Work request:
Write out, from the entries below, exactly the lines that run between the lines holding "67% funded: 2" and "total: 2221.03 -> 2604.00", inclusive, and stop there.

────────────────────────────────────────

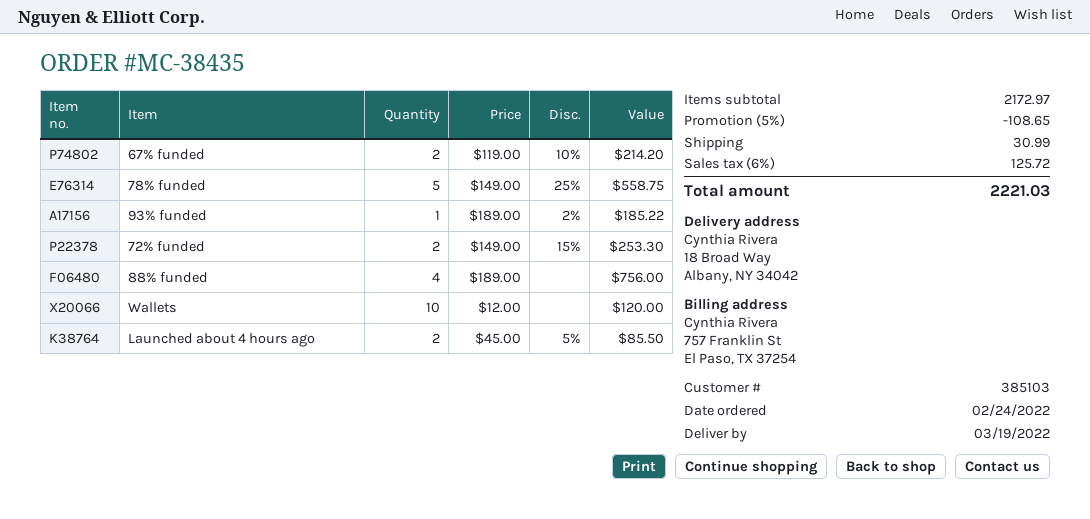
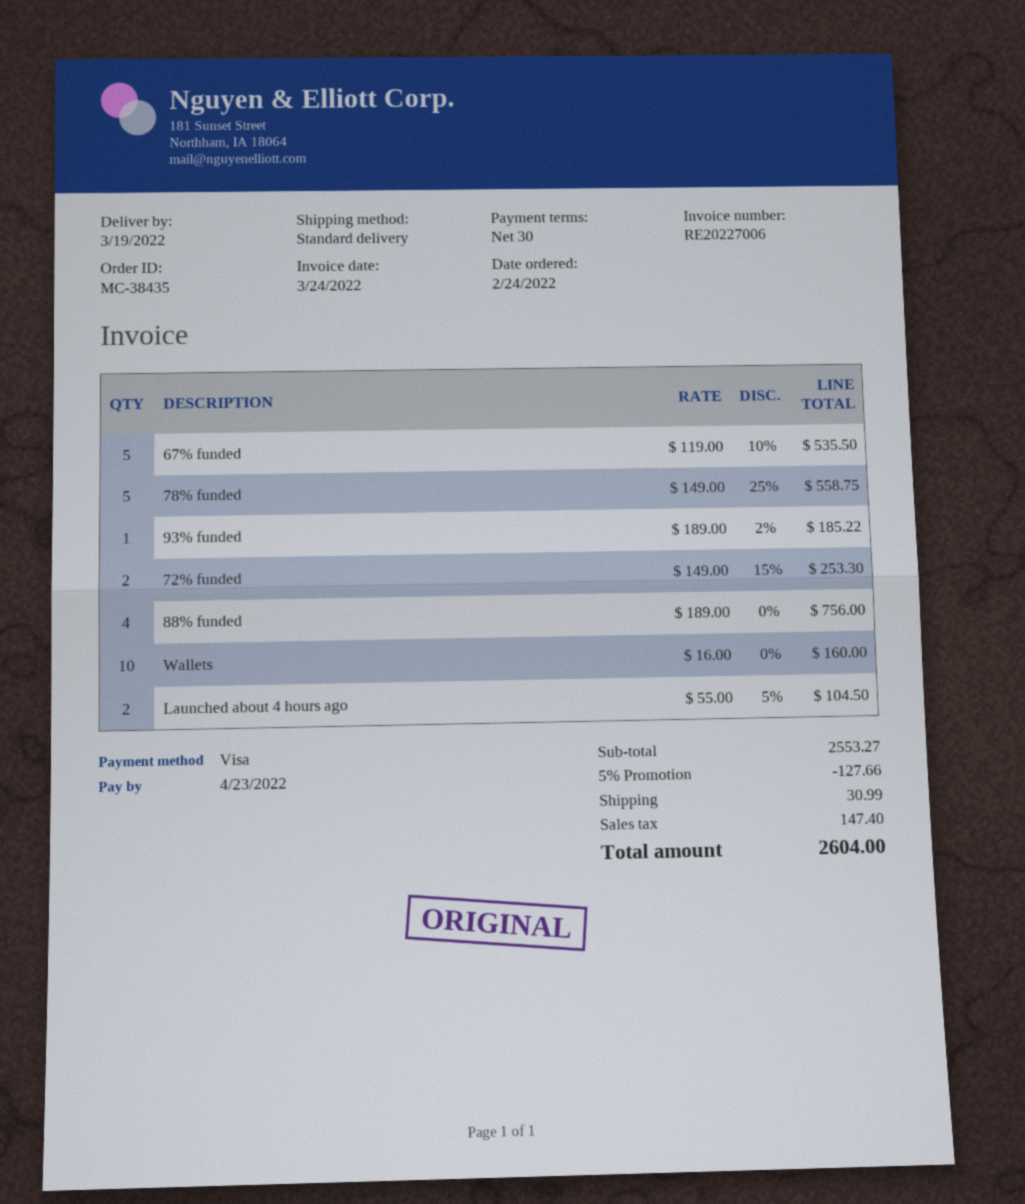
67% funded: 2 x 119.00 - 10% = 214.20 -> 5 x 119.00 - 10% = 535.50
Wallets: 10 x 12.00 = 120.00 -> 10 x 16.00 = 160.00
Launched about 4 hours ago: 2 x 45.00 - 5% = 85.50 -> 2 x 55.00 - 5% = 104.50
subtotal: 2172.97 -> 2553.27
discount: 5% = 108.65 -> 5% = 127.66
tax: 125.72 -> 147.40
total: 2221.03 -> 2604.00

────────────────────────────────────────

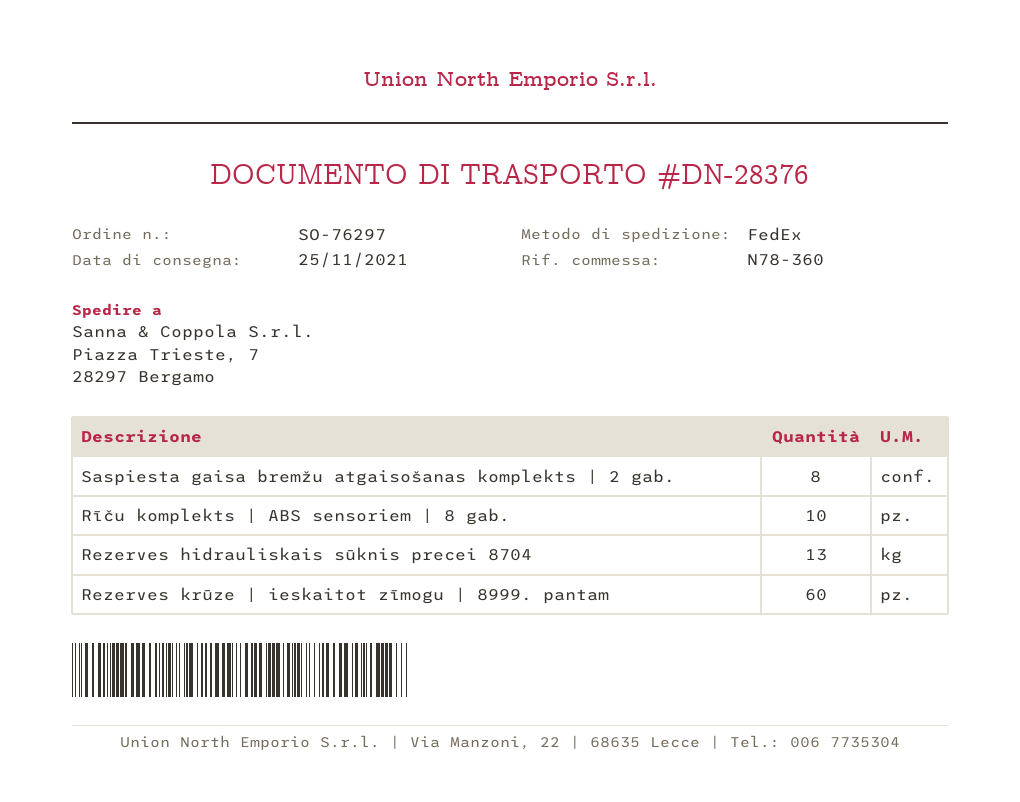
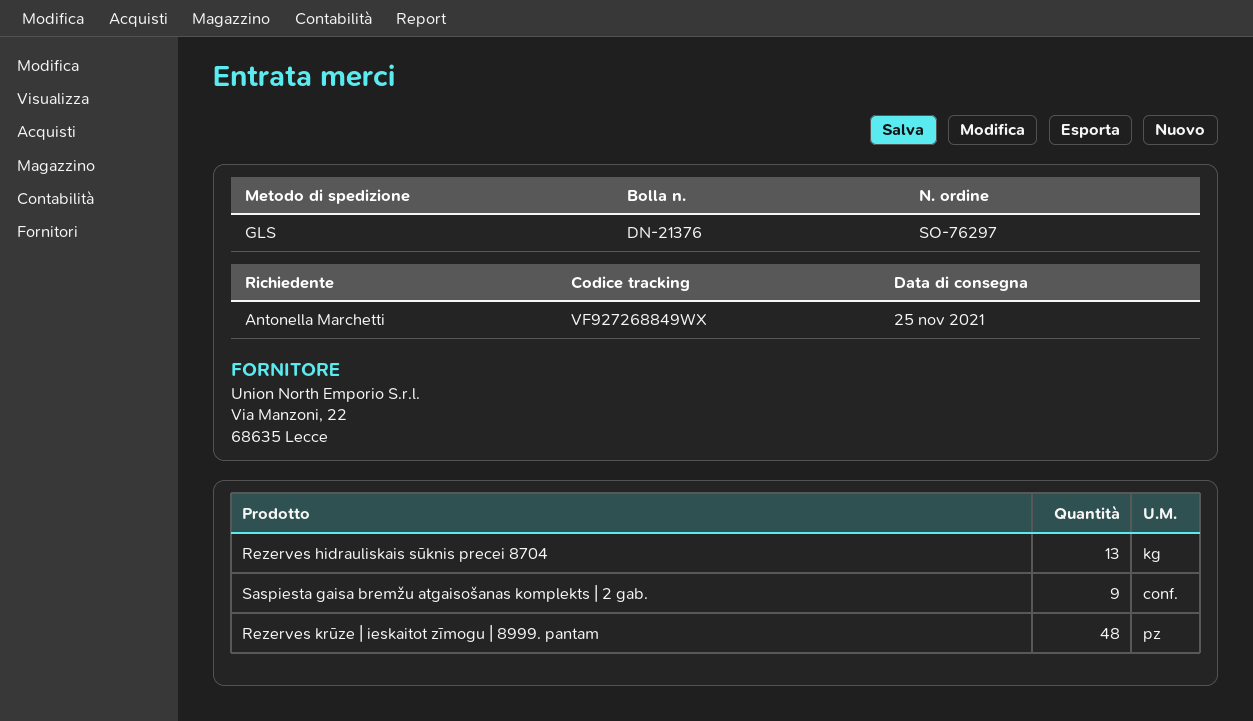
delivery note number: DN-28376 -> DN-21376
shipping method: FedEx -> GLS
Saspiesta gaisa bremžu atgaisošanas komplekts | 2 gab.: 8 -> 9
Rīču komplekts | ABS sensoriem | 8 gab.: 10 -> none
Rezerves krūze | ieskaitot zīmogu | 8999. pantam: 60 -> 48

────────────────────────────────────────

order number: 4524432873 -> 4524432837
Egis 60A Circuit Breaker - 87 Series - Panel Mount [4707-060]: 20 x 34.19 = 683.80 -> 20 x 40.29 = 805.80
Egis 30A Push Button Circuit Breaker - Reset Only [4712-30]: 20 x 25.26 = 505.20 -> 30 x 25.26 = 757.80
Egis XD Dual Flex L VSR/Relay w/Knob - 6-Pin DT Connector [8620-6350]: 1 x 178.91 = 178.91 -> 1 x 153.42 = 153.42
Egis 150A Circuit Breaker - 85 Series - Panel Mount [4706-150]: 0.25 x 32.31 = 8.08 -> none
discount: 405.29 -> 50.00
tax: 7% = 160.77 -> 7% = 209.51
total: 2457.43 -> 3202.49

────────────────────────────────────────

Result:
67% funded: 2 x 119.00 - 10% = 214.20 -> 5 x 119.00 - 10% = 535.50
Wallets: 10 x 12.00 = 120.00 -> 10 x 16.00 = 160.00
Launched about 4 hours ago: 2 x 45.00 - 5% = 85.50 -> 2 x 55.00 - 5% = 104.50
subtotal: 2172.97 -> 2553.27
discount: 5% = 108.65 -> 5% = 127.66
tax: 125.72 -> 147.40
total: 2221.03 -> 2604.00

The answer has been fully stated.